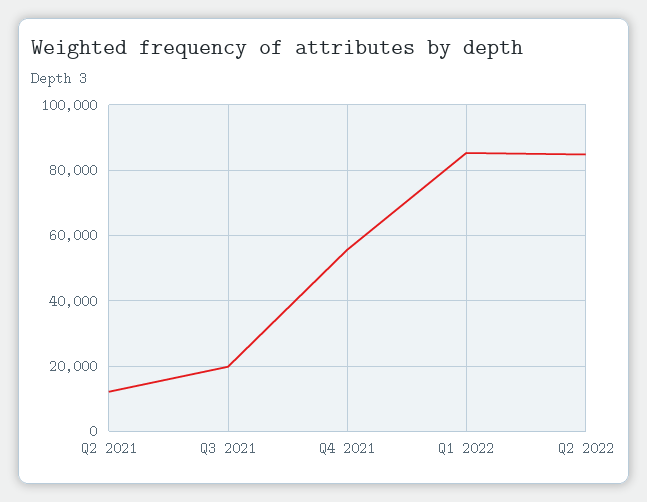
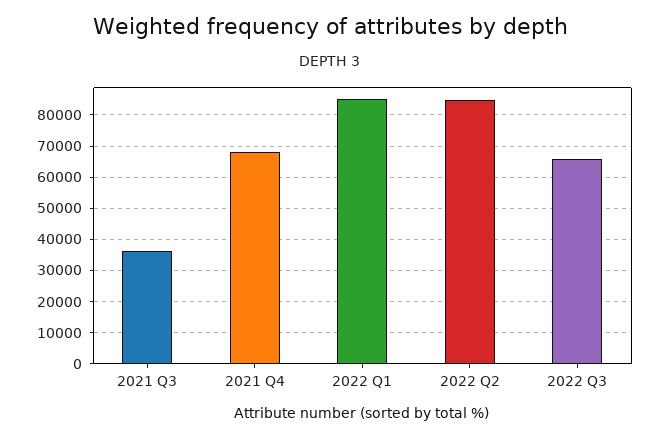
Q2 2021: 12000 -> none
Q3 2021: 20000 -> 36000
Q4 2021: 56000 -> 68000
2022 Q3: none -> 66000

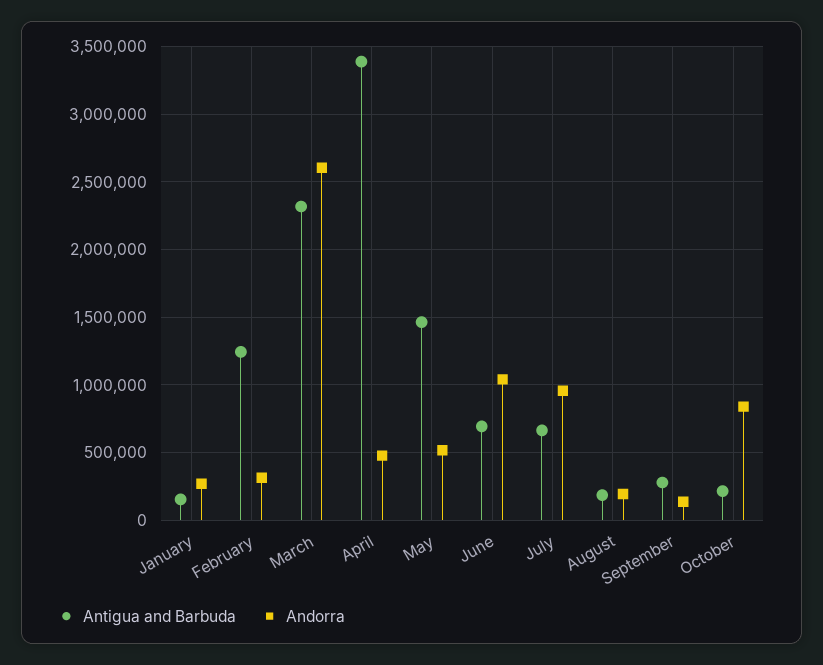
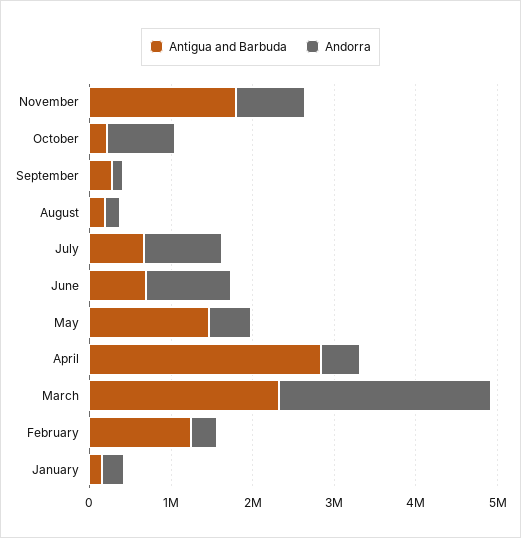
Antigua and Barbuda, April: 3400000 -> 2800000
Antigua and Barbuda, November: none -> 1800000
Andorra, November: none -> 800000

...

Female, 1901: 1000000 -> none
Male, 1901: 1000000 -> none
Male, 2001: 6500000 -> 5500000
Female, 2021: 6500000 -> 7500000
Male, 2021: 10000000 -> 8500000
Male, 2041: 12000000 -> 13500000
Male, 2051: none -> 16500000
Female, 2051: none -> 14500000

WORK REQUEST ::
Produce a word-for-word copy of everything above from the line holding "Male, 2001: 6500000 -> 5500000" down to the line holding "Female, 2051: none -> 14500000", with both of those lines kept.

ANSWER BOX ::
Male, 2001: 6500000 -> 5500000
Female, 2021: 6500000 -> 7500000
Male, 2021: 10000000 -> 8500000
Male, 2041: 12000000 -> 13500000
Male, 2051: none -> 16500000
Female, 2051: none -> 14500000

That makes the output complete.